Cenar con alguien. Con Marie Curie o con Nadia Comăneci.

Deporte y ocio. Practica deportes náuticos —wing foil incluido—, ciclismo y esquí. Si pudiera elegir un superpoder, se quedaría con la teletransportación.

Música y medios. Escucha la radio, tradición que heredó de su padre. Le gusta la música española y el flamenco: María Peláe y Rigoberta Bandini entre sus nombres.

Series y libros. Prefiere las series a las películas (Innato). Está leyendo Sin sentido, escrito por una amiga.

Una mejora para su ciudad. Resolver de una vez el problema del aparcamiento en Cádiz.

A quién recomienda entrevistar

Tres nombres: Mercedes Chilla, atleta olímpica de lanzamiento de jabalina y su socia en el gimnasio; su pareja, tripulante de cabina, por lo exigente e interesante de esa profesión; y Marcos Pérez, cantante y exactor de musicales (Peter Pan, Los Miserables) afincado en la zona.

Preguntas rápidas

¿Cómo empezó Begoña García en el baloncesto?

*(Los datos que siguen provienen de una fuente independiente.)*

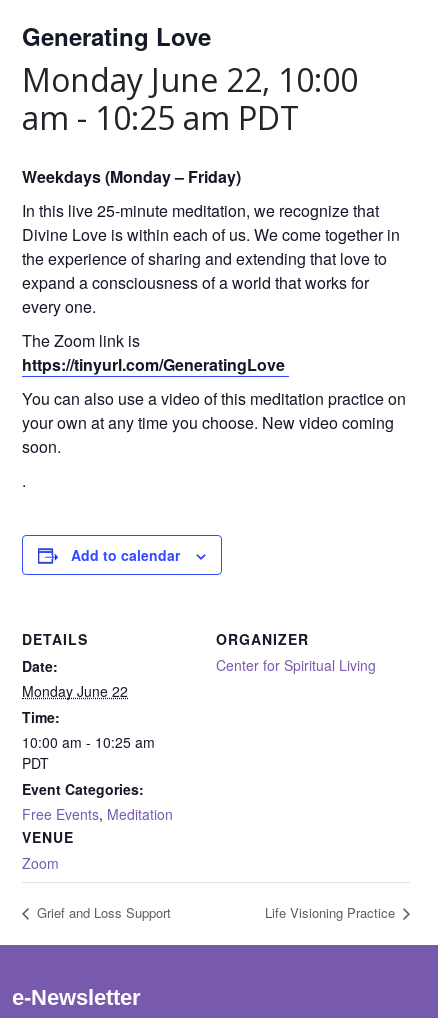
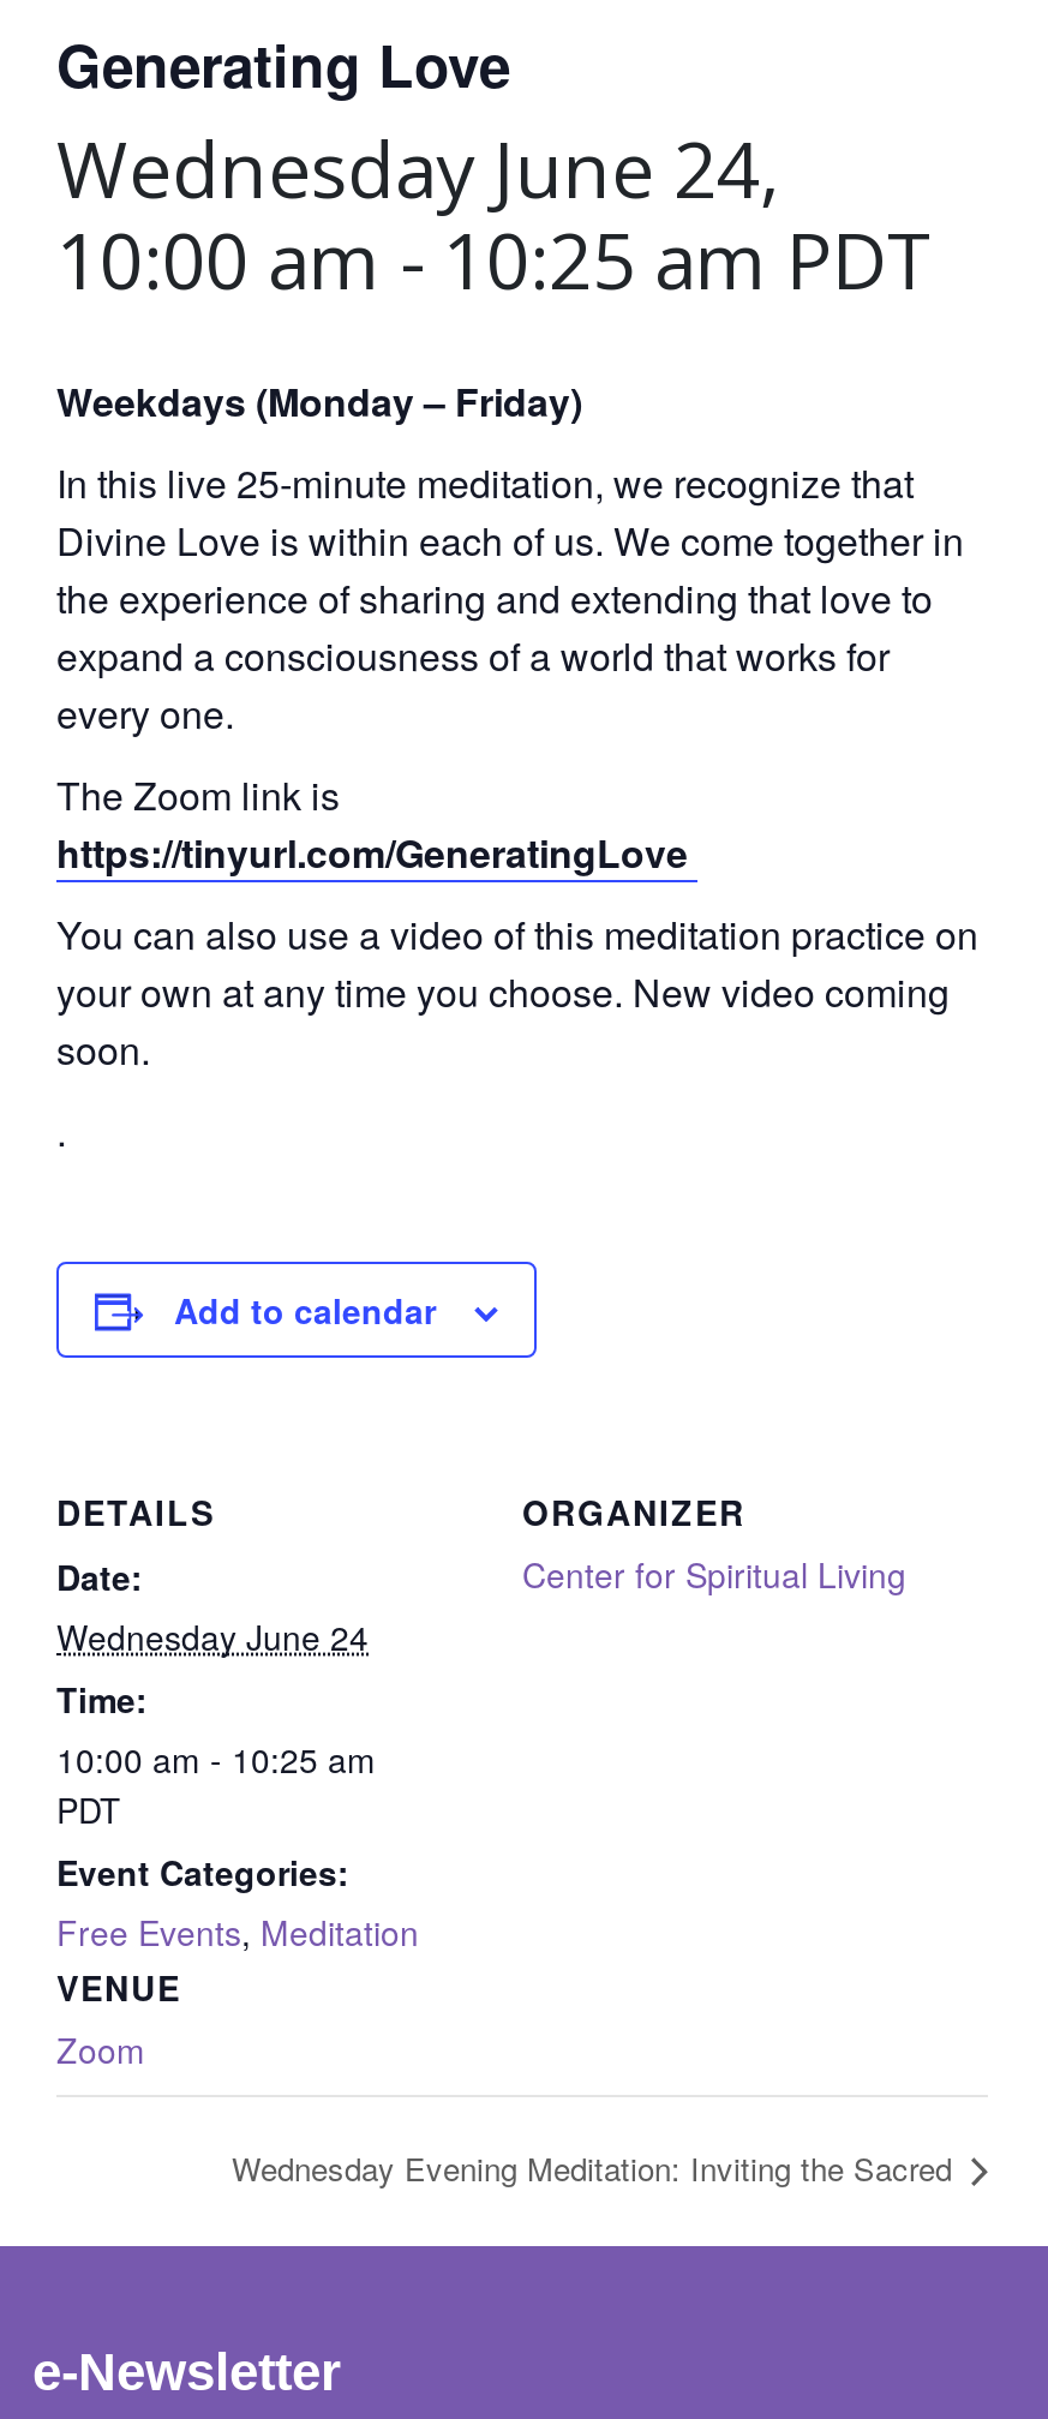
[22,58,358,139] Monday June 22, 10:00 | am -10:25 am PDT -> [56,116,933,311] Wednesday June 24, | 10:00 am -10:25 am PDT
[22,681,128,701] Monday June 22 -> [56,1612,369,1660] Wednesday June 24
[33,903,399,922] Grief and Loss Support | Life Visioning Practice -> [232,2146,962,2191] Wednesday Evening Meditation: Inviting the Sacred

De pequeña le apasionaba el fútbol, pero estaba mal visto para las chicas en aquella época, así que a los catorce años empezó a jugar al baloncesto en el Cádiz Baloncesto Club. Debutó con la Selección Española absoluta sin haber pasado por las categorías inferiores.

¿Qué españolas han jugado en la WNBA antes que ella?

Fue la tercera jugadora española de la historia en llegar a la WNBA, con las Detroit Shock, después de Amaya Valdemoro y Marina Ferragut.

¿Qué pasa cuando un deportista de élite se retira?

Se retiró a los 35 años, al dejar de disfrutar en las pistas. Describe el vértigo de salir de la «burbuja» del alto rendimiento y reincorporarse a la vida cotidiana. Su salida fue emprender: montó un centro de entrenamiento funcional y CrossFit enfocado en la salud y la comunidad.